Bestowing Order
Below is a post to one of the discussions forums for my New Testament class as Church Divinity School of the Pacific. It is partly shaped by events going on with ecclesiastical organizations around where I live, and particularly about the exclusion of a friend of mine from a church organization ostensibly because of where she chooses to worship on Sunday mornings. It is a topic close to my heart since I was excluded from the same group for different reasons a few months ago.
A recurring theme through this week’s readings about 1 Corinthians has been bestowing order and emphasizing ‘what is more advantageous in building the church” (Ajer, 1). Schussler-Fiorenza refers to 1 Cor 14:40 in emphasizing that Paul “is concerned that everything 'should happen decently and in the right order'”. (Schussler-Fiorenza, 1). Boring describes the issues saying “What they [the Corinthians] failed to discern was the nature of the church as the body of Christ.” (Boring Kindle Location 8314).
Indeed, Boring sums it up nicely with “This problem of elitism carries over into the following discussion of the spiritual gifts”. The issue of women speaking in church or having their heads uncovered was an issue local to Corinth where such things harmed the efforts to build the church.

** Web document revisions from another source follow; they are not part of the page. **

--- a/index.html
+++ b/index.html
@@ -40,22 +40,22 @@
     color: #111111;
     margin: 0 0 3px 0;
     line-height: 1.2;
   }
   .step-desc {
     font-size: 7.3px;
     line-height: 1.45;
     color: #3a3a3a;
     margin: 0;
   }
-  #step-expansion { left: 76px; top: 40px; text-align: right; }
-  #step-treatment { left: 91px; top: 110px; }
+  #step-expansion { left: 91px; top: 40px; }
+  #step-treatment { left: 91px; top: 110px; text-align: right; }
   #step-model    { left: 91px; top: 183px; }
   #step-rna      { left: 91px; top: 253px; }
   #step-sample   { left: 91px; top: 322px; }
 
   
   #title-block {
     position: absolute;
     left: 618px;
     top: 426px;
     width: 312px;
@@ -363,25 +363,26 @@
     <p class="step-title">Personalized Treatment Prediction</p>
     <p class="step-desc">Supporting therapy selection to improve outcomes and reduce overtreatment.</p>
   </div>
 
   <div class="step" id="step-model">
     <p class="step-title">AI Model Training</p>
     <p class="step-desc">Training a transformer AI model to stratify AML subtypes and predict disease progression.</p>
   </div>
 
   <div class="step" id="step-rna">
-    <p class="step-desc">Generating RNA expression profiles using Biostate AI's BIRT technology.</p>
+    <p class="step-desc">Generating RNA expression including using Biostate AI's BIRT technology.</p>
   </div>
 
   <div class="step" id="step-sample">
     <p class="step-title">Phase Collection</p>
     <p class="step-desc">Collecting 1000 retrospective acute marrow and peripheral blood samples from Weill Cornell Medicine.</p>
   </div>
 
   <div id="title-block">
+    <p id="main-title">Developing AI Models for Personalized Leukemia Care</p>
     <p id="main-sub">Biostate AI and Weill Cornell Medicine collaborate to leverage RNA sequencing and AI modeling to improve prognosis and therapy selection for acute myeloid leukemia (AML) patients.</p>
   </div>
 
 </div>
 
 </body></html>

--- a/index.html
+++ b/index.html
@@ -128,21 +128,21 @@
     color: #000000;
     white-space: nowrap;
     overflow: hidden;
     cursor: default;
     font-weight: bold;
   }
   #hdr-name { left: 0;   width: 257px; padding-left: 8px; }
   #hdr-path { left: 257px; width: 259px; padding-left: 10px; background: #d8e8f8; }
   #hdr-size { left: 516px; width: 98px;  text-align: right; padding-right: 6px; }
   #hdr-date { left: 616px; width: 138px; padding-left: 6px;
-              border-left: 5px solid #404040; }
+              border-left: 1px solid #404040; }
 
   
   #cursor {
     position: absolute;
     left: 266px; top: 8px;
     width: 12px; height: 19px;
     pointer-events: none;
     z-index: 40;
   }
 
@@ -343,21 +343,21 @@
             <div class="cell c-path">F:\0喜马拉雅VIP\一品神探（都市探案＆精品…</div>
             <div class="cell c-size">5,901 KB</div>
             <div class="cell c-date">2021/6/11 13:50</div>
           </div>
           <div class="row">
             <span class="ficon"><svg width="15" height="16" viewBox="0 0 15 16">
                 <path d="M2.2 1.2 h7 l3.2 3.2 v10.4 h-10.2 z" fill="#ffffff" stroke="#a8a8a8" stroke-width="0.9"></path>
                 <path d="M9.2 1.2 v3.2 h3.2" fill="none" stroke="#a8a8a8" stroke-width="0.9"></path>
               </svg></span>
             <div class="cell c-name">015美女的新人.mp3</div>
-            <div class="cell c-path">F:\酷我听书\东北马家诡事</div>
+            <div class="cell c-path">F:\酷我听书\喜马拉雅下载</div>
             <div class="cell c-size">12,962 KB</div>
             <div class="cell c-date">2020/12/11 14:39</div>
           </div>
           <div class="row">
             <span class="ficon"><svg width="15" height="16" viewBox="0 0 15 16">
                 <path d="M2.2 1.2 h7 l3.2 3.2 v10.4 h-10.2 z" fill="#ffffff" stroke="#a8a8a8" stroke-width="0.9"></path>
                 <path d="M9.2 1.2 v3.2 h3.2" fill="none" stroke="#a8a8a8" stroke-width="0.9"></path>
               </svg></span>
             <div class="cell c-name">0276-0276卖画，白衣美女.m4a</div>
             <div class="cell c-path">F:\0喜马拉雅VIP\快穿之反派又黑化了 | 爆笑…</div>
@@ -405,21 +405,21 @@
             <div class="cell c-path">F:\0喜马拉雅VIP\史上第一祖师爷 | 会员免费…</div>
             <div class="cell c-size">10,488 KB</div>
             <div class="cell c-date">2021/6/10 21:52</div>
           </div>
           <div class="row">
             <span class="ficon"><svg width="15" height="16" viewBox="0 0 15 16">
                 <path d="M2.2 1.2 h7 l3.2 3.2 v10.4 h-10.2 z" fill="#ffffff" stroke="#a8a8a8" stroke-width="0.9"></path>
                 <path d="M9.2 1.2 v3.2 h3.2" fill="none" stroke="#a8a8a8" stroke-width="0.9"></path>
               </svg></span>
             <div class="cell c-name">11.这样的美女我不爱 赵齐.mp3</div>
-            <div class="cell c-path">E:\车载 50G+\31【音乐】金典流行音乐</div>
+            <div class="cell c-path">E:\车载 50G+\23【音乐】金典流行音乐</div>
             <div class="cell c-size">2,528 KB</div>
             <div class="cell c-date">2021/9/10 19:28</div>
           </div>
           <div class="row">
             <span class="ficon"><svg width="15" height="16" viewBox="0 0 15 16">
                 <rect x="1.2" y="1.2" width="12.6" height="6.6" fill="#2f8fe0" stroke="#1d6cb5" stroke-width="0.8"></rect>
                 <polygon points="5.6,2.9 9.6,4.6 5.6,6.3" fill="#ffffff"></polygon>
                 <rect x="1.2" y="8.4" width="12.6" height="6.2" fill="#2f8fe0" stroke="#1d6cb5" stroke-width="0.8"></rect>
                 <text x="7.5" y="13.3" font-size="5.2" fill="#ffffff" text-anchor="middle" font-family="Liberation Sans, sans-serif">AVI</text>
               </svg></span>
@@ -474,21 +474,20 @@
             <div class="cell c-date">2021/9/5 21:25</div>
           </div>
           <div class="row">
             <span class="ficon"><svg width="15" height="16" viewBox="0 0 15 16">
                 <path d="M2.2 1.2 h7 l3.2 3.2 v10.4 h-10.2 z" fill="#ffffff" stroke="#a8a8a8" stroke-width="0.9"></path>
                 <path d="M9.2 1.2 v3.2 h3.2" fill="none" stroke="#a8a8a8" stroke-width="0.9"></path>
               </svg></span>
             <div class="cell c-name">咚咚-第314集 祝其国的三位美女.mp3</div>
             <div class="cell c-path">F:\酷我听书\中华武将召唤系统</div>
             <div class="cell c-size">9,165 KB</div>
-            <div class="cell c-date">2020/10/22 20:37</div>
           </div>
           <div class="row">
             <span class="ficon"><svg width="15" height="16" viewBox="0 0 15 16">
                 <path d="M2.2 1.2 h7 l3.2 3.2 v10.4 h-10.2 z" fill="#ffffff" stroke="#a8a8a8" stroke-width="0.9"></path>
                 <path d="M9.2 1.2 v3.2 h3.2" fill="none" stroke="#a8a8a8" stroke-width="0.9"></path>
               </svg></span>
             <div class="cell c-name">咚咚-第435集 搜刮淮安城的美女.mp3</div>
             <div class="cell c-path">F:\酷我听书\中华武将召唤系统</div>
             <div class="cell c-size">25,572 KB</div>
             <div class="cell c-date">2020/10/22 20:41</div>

Over the past few decades we have had the mirror of this, not letting women speak in church harmed the efforts to build the church. Likewise the exclusion of homosexuals today harms the efforts to build the church.
This becomes most pointed in the celebration of the Lord’s Supper. “Whoever, therefore, eats the bread or drinks the cup of the Lord in an unworthy manner will be guilty concerning the body and blood of the Lord”. What is this unworthy manner? It is a manner that does not bestow order, a manner that does not build the church, and perhaps most importantly, a manner that does not treat everyone at the table, Greek or Jew, rich or poor, gay or straight, male or female, white or black, progressive or liberal, Orthodox, Episcopal, or non-denominational as equals.
I suspect that we all eat the bread in an unworthy manner much more often than we are willing to admit.